* Aim of the exercise *
Transcribe every entry word for word. Skip the pictures.

* Source data *
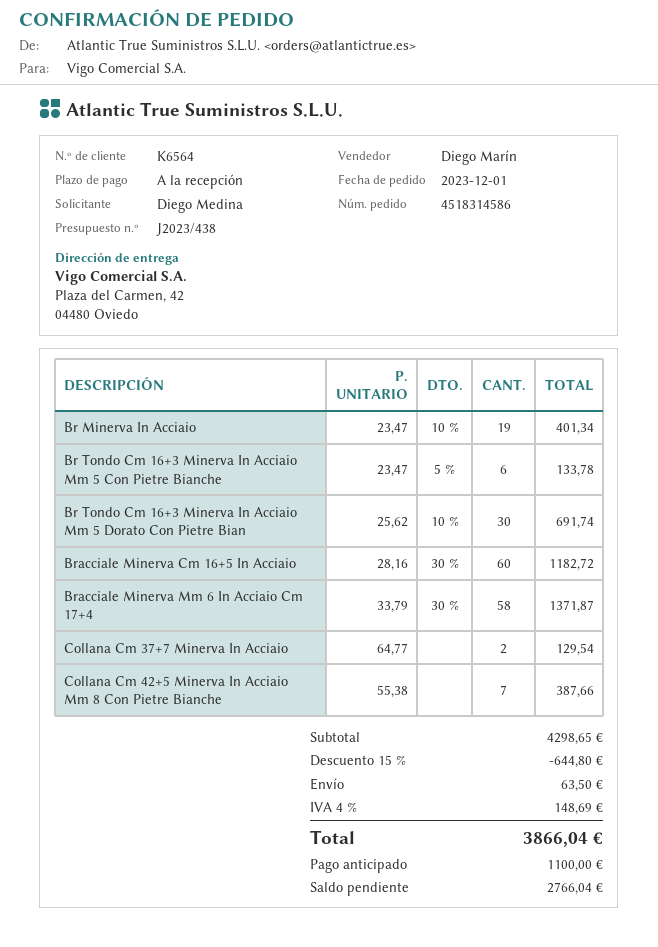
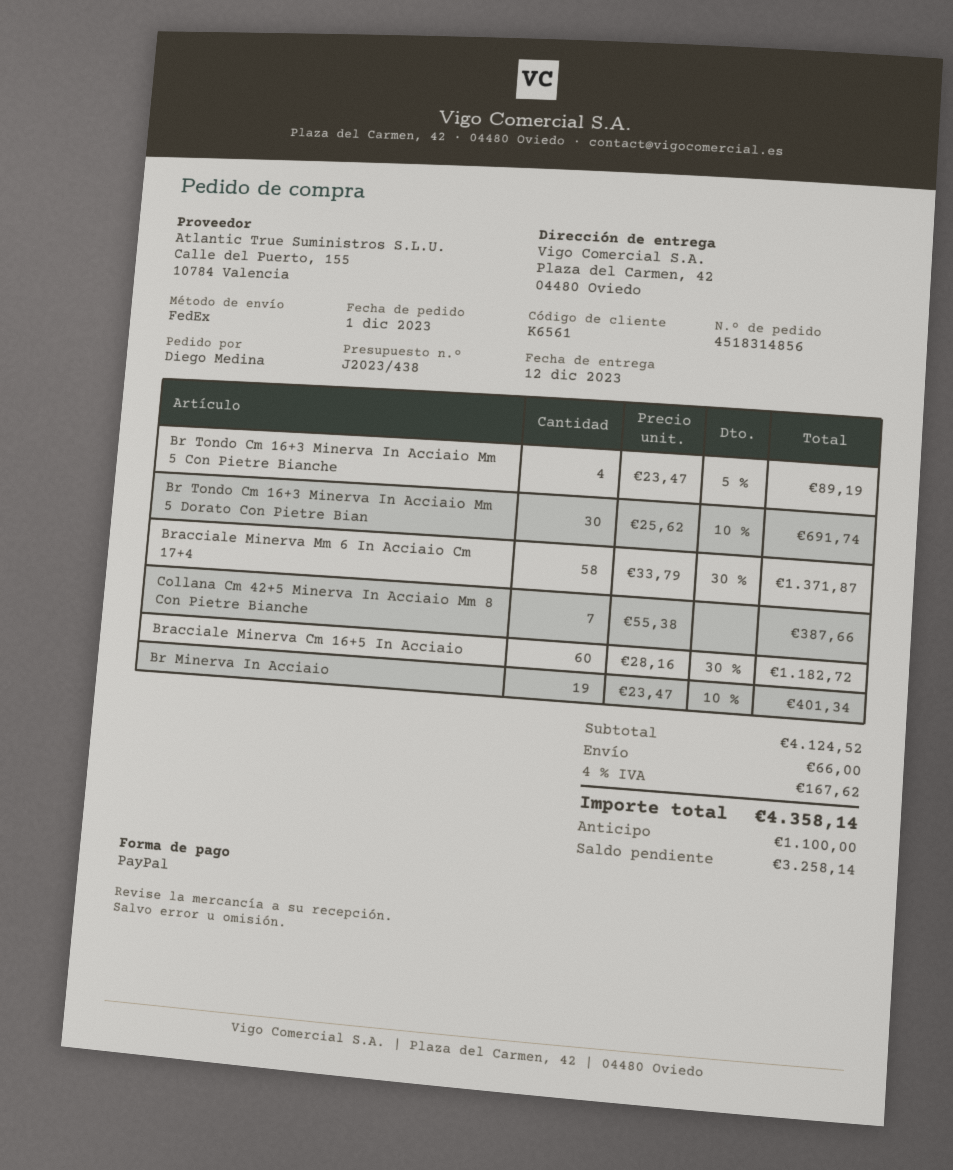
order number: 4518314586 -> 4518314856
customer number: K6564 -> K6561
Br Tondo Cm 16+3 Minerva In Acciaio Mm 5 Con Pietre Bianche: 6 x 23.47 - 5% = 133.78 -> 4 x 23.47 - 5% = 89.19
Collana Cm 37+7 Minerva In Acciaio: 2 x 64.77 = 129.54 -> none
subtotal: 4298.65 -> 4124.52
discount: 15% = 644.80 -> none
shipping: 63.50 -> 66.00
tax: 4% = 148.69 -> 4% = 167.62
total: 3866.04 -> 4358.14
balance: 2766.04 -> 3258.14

* Exercise answer *
order number: 4518314586 -> 4518314856
customer number: K6564 -> K6561
Br Tondo Cm 16+3 Minerva In Acciaio Mm 5 Con Pietre Bianche: 6 x 23.47 - 5% = 133.78 -> 4 x 23.47 - 5% = 89.19
Collana Cm 37+7 Minerva In Acciaio: 2 x 64.77 = 129.54 -> none
subtotal: 4298.65 -> 4124.52
discount: 15% = 644.80 -> none
shipping: 63.50 -> 66.00
tax: 4% = 148.69 -> 4% = 167.62
total: 3866.04 -> 4358.14
balance: 2766.04 -> 3258.14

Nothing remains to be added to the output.